Jesus doesn’t say that the wonder baker just mixed the leaven into the flour and then didn’t do anything with it. Unbaked dough is fun to play with, but rather a waste of treasures in the end. So, I challenge you to work with your neighbors to try one of these daydreams. We cannot wait until the new bakery manager comes to activate the yeast that is all around us. There isn’t yeast in those gluten free cereal O’s, but if you carry them home and leave them out on that piece of paper, even if you cannot see it, yeast will almost certainly show up there. The reign of God is like a wonder woman baker who tossed yeast all over the place and is waiting with eager longing, calling us with sighs too deep for words, daydreaming about the rising of the children of God.
Let us pray.
May our hearts see through the surfaces
And glean the real treasures of everything that meets us.

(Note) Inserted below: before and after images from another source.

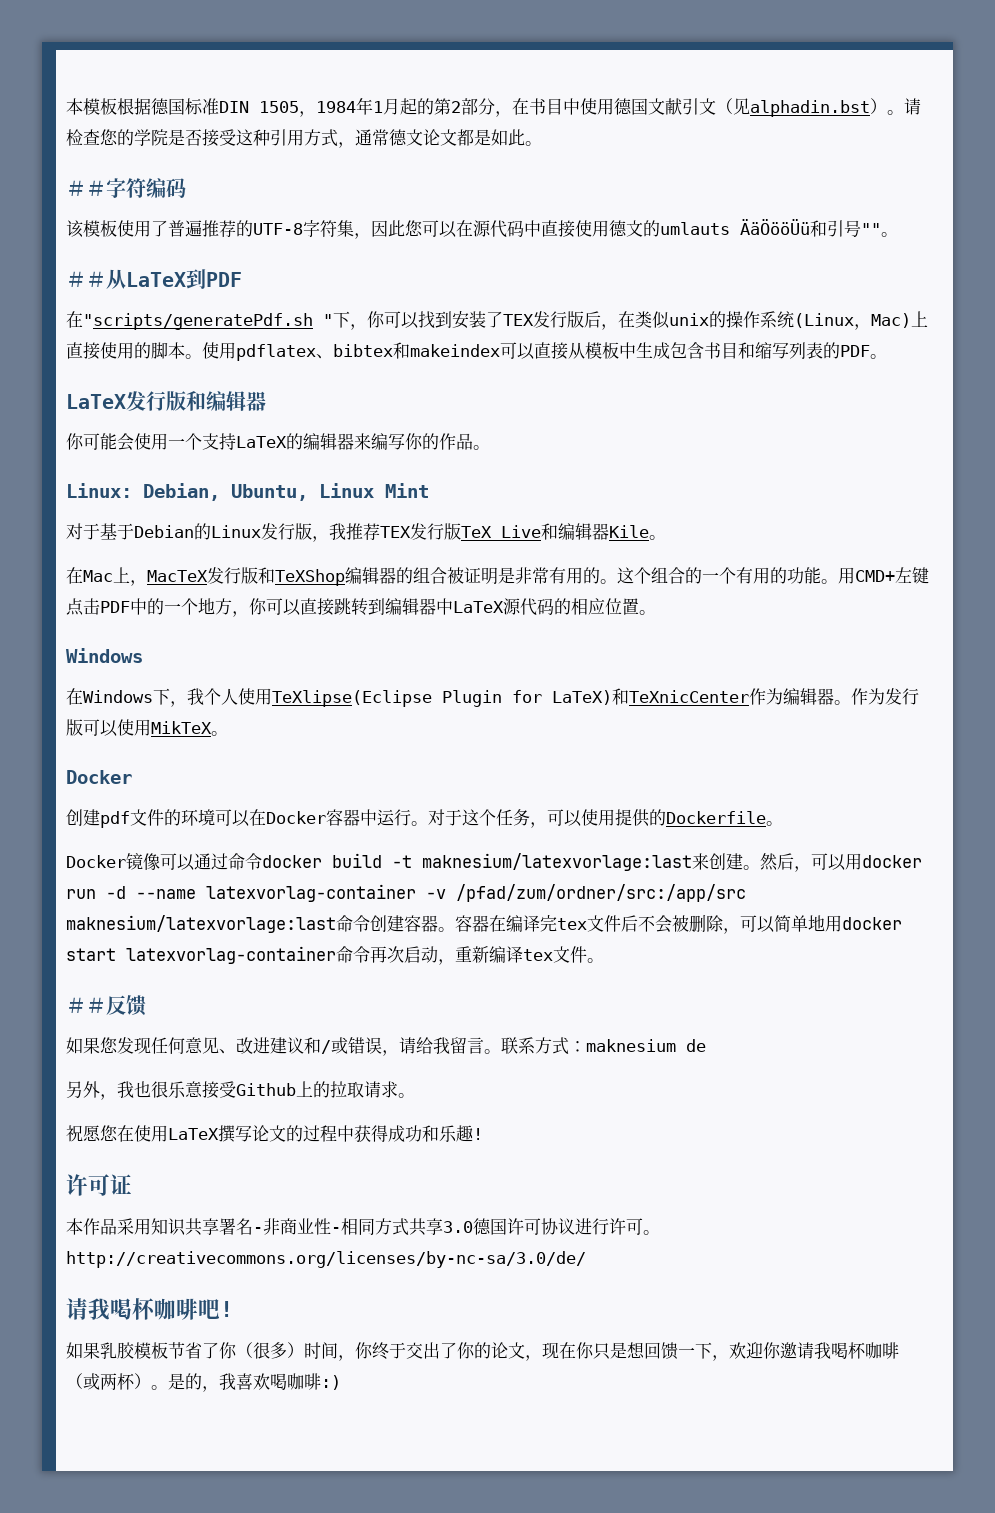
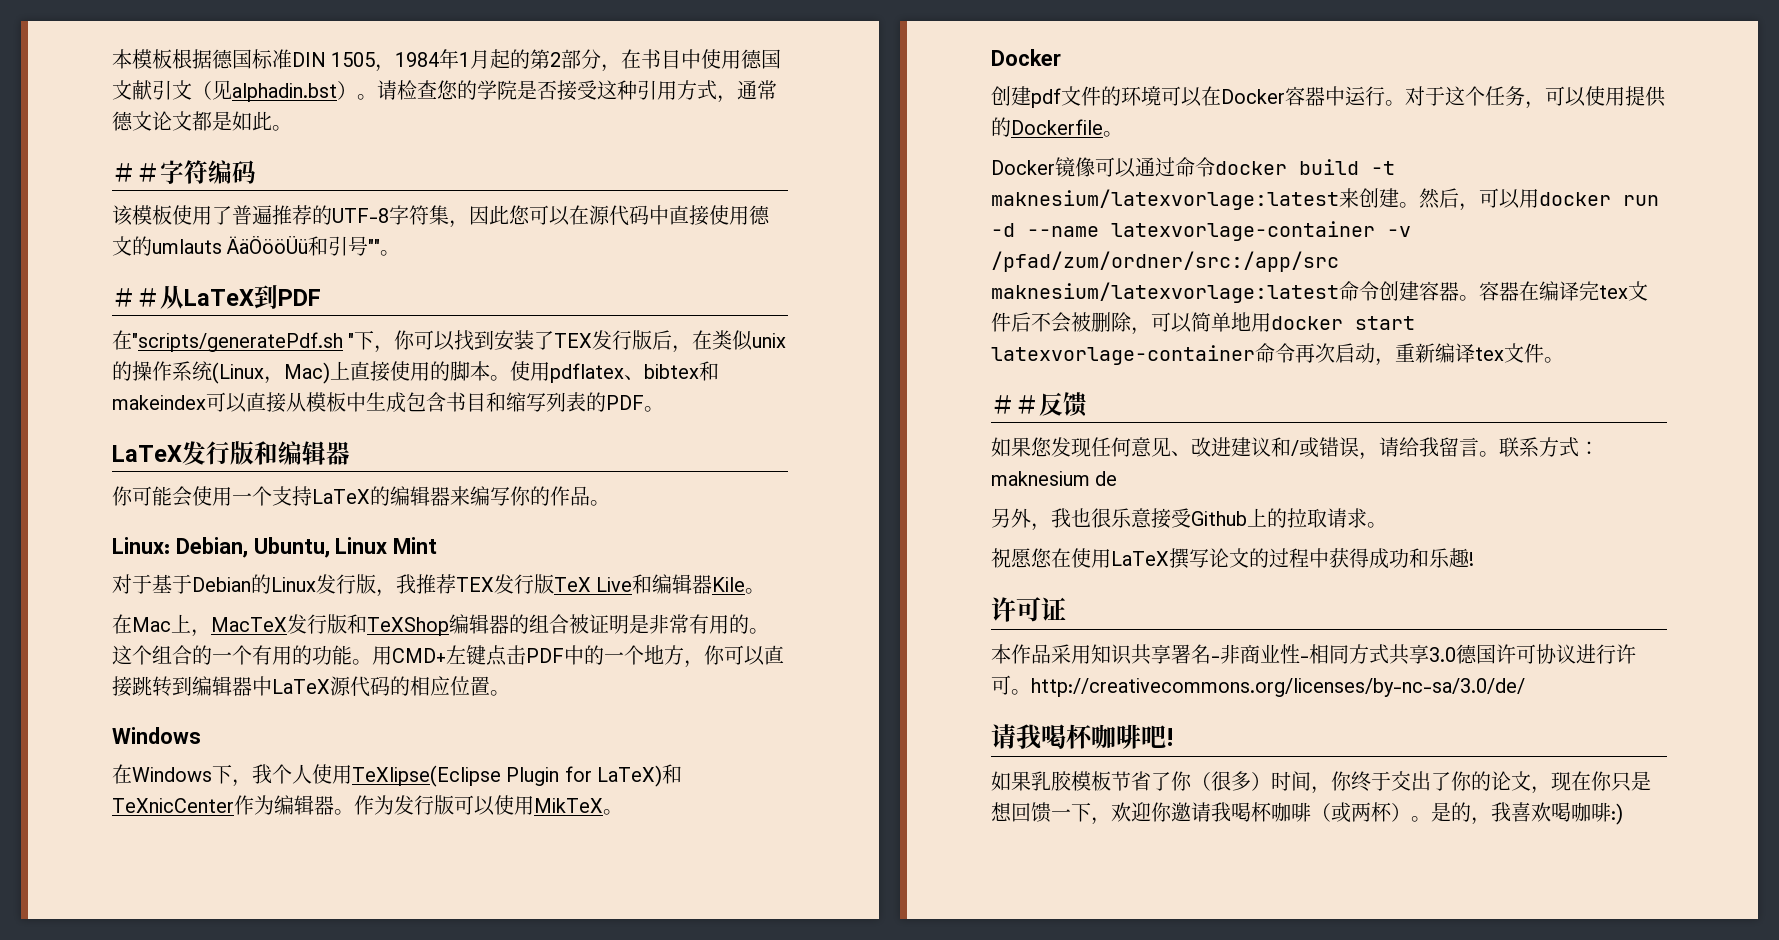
- Docker镜像可以通过命令docker build -t maknesium/latexvorlage:last来创建。
+ Docker镜像可以通过命令docker build -t maknesium/latexvorlage:latest来创建。
- 然后，可以用docker run -d --name latexvorlag-container -v /pfad/zum/ordner/src:/app/src maknesium/latexvorlage:last命令创建容器。
+ 然后，可以用docker run -d --name latexvorlage-container -v /pfad/zum/ordner/src:/app/src maknesium/latexvorlage:latest命令创建容器。
- 容器在编译完tex文件后不会被删除，可以简单地用docker start latexvorlag-container命令再次启动，重新编译tex文件。
+ 容器在编译完tex文件后不会被删除，可以简单地用docker start latexvorlage-container命令再次启动，重新编译tex文件。

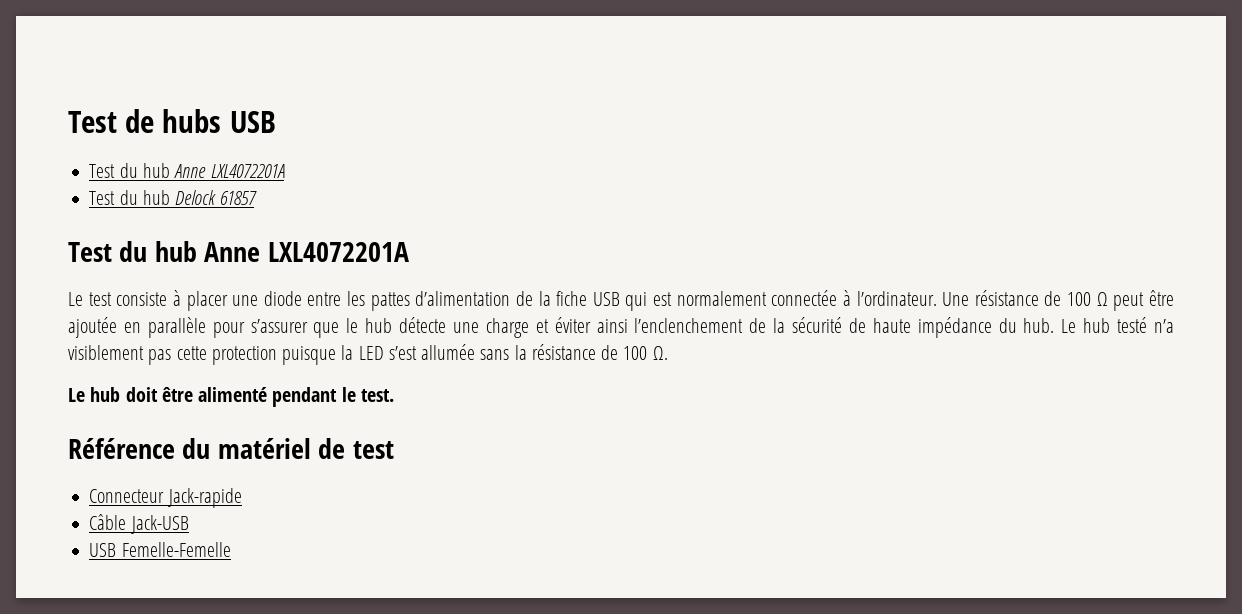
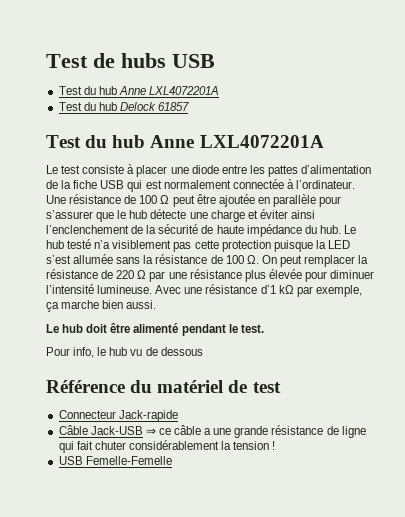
- Le hub testé n’a visiblement pas cette protection puisque la LED s’est allumée sans la résistance de 100 Ω.
+ Le hub testé n’a visiblement pas cette protection puisque la LED s’est allumée sans la résistance de 100 Ω. On peut remplacer la résistance de 220 Ω par une résistance plus élevée pour diminuer l’intensité lumineuse. Avec une résistance d’1 kΩ par exemple, ça marche bien aussi.
+ Pour info, le hub vu de dessous
- Câble Jack-USB
+ Câble Jack-USB ⇒ ce câble a une grande résistance de ligne qui fait chuter considérablement la tension !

May our souls glimpse the infinity
that hides in the simple gifts all around us.
And may we experience each day as a sacred promise
Ready to rise around a heart of outrageous wonder.
In the name of the Holy Trinity, One God,
Father, Son and Holy Spirit.
Amen.
St. Paul's Episcopal Church
Walla Walla, Washington
July 30, 2017
RCL, Proper 12, Year A, Track 1
(I adapted this prayer for the sermon from somewhere else, but given the weeks that have gone by, I am not sure where! The cereal activity adapted from Eric Law in the book HOLY CURRENCIES.)